Adolfo Suárez muere el 23 de marzo de 2014
Definitivamente. Porque su cerebro se había vaciado de recuerdos desde hacía años. Y su muerte, de una forma extraña, me ha llenado de tristeza. Todos los epítetos verdaderos se han unido para desgarrar el tejido que quedaba de una época –los setenta, los ochenta- que se identifica con lo más ilusionado de mí, con lo más ilusionado del país, con la referencia lejana de gentes y hechos respecto al telón de los cuales los protagonistas de la res pública actual son de una mediocridad y de una vileza abrumadoras. Se me va, con ese hombre que ya se había ido, un trozo de mi vida, y es desolador lo que queda al descubierto, como el vacío entre los huesos al quitar la piel.

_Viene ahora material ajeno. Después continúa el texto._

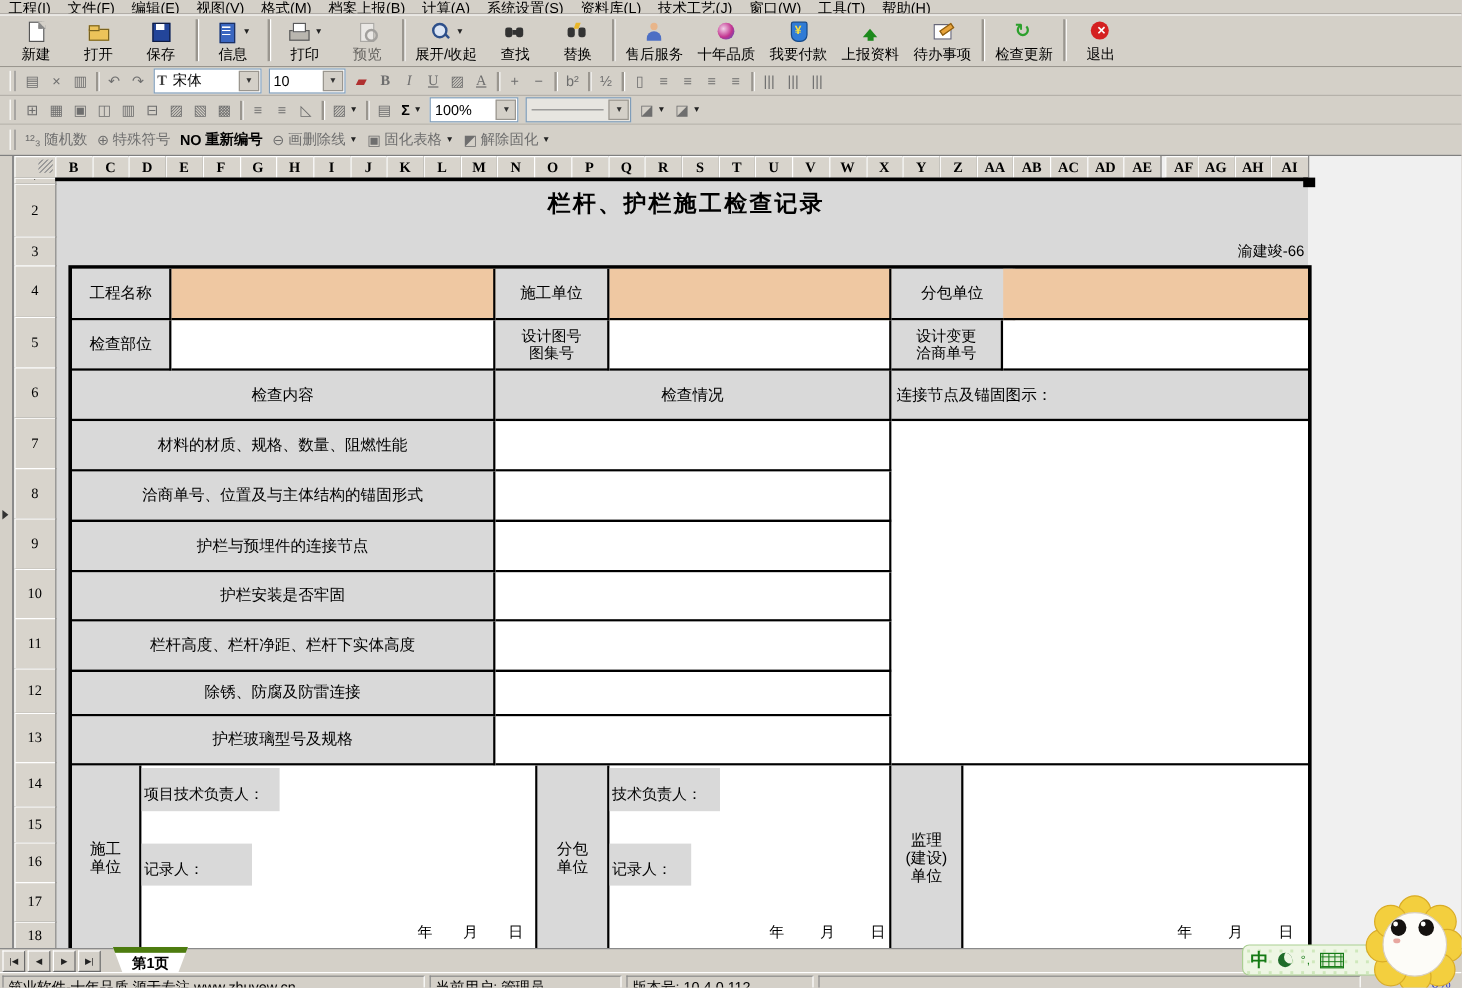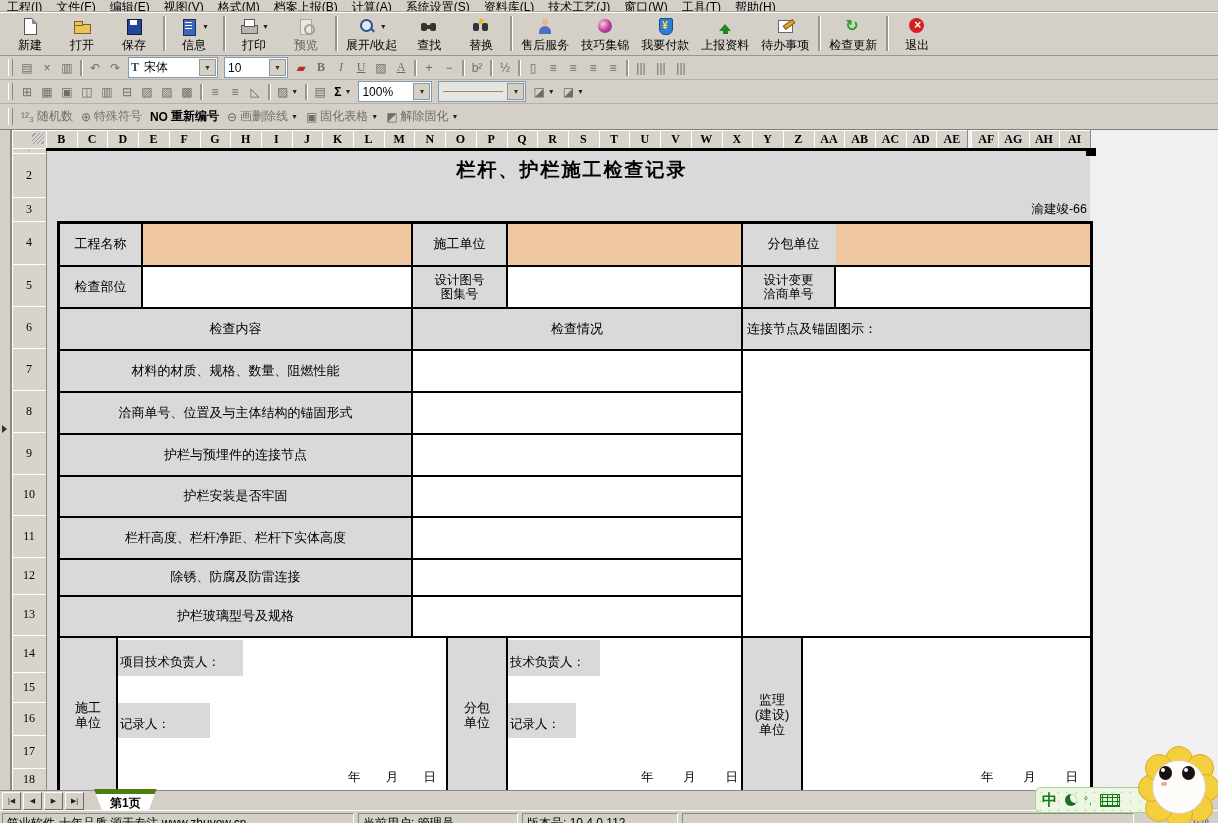--- a/index.html
+++ b/index.html
@@ -118,21 +118,21 @@
   .f-h2{left:353px;top:85px;width:330px;height:42px;}
   .f-h3{left:683px;top:85px;width:347px;height:42px;justify-content:flex-start;padding-left:4px;}
   .f-big{left:683px;top:127px;width:347px;height:287px;}
   .f-u1{left:0;top:414px;width:58px;height:155px;}
   .f-z1{left:58px;top:414px;width:330px;height:155px;}
   .f-u2{left:388px;top:414px;width:60px;height:155px;}
   .f-z2{left:448px;top:414px;width:235px;height:155px;}
   .f-u3{left:683px;top:414px;width:60px;height:155px;}
   .f-z3{left:743px;top:414px;width:287px;height:155px;}
   .patch{position:absolute;background:#d9d9d9;display:flex;align-items:flex-end;padding:0 2px 5px 2px;font-size:12.5px;box-sizing:border-box;}
-  .f-p1{left:58px;top:416px;width:125px;height:36px;}
+  .f-p1{left:58px;top:416px;width:115px;height:36px;}
   .f-p2{left:58px;top:479px;width:92px;height:35px;}
   .f-p3{left:448px;top:416px;width:92px;height:36px;}
   .f-p4{left:448px;top:479px;width:68px;height:35px;}
   .f-p5{left:743px;top:416px;width:184px;height:36px;}
   .dateg{position:absolute;top:545px;height:18px;display:flex;justify-content:space-between;font-size:12.5px;}
   .f-d1{left:288px;width:88px;}
   .f-d2{left:581px;width:97px;}
   .f-d3{left:921px;width:97px;}
   .vlines span{display:block;}
 
@@ -242,21 +242,21 @@
       <div class="tbtn">
         <div class="icorow">
           <div class="ico ico-service-person"></div>
         </div>
         <div class="tlbl">售后服务</div>
       </div>
       <div class="tbtn">
         <div class="icorow">
           <div class="ico ico-tips-swirl"></div>
         </div>
-        <div class="tlbl">技巧集锦</div>
+        <div class="tlbl">十年品质</div>
       </div>
       <div class="tbtn">
         <div class="icorow">
           <div class="ico ico-pay-shield"></div>
         </div>
         <div class="tlbl">我要付款</div>
       </div>
       <div class="tbtn">
         <div class="icorow">
           <div class="ico ico-upload-arrow"></div>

Me equivoqué en su momento al tratar a Suárez, también comulgué con los tópicos y los insultos que sembraba a profusión ya entonces el Partido Socialista. De algún modo escribo esto para que aquel más bien fugaz (por decisión propia) primer presidente de la Democracia, uno de los padres de la Constitución, de la Transición española famosa, me perdone. Para perdonarme yo y salvar, aunque sé que no lo puedo, un jirón de aquellas ilusiones, de la viveza que incluso en sus penas y desgarros poseía en el fondo el don de la esperanza. Con el gran funeral de Estado que le preparan amigos y enemigos, mientras aceleran motores de capitalización oportunista, se me llena de tierra a paletadas el pecho, lleno de recuerdos, en el día de hoy.